Across the entries below, please work out how many lines contain the string "整理が必要である為" and give only the number.

[Stored items]
--- --- ---

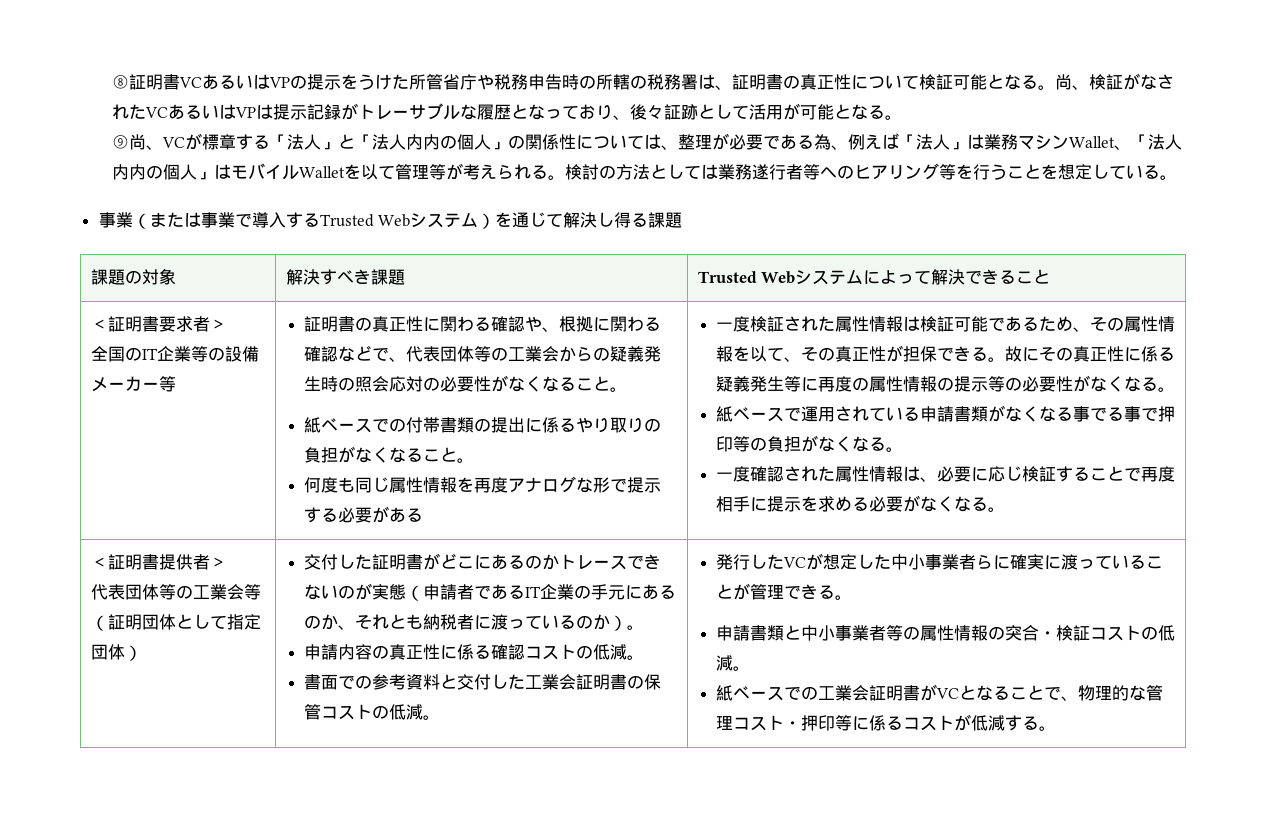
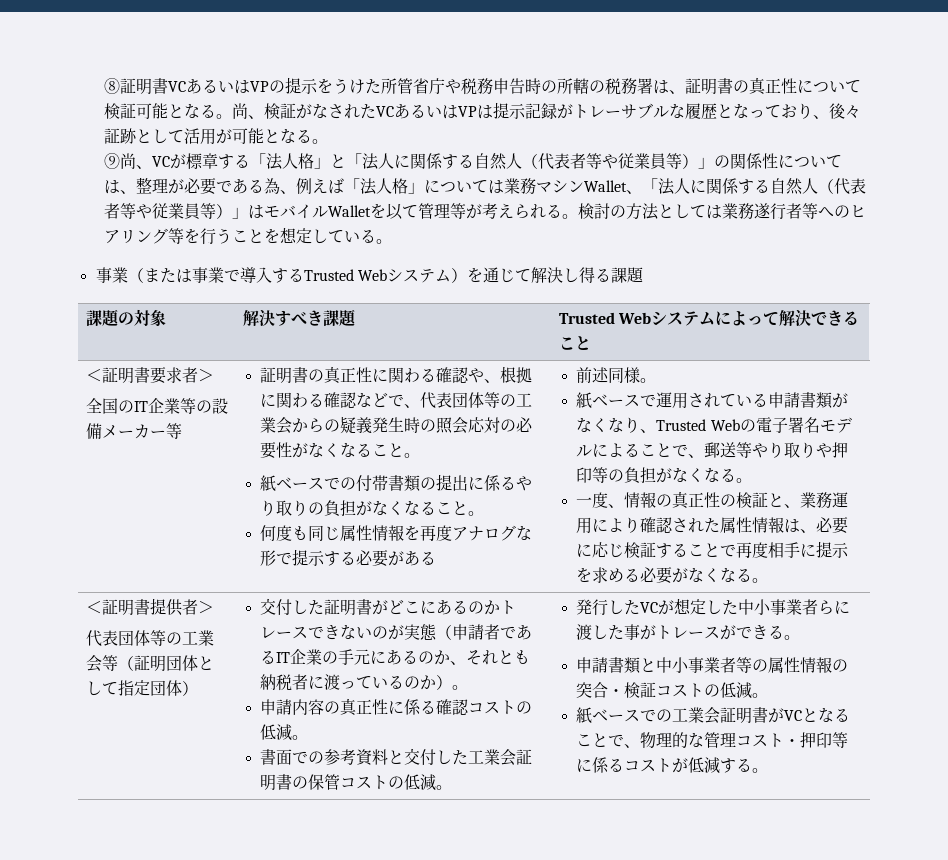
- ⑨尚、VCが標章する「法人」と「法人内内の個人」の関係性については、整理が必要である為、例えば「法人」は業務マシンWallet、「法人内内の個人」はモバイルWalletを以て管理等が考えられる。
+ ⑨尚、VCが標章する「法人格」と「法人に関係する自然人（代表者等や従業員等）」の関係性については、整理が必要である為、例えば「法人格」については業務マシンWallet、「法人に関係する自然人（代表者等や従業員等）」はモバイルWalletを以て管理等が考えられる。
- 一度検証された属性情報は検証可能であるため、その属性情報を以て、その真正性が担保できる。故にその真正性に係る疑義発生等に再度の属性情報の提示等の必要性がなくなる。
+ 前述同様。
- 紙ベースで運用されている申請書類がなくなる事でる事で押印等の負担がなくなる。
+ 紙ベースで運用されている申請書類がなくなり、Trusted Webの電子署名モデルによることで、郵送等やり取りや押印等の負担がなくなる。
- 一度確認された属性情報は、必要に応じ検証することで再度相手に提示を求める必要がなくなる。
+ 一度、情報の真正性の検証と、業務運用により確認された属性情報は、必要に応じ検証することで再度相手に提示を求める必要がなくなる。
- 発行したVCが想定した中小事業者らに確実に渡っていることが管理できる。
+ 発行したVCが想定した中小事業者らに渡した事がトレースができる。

--- --- ---

> EXERCISE OUTPUT: 2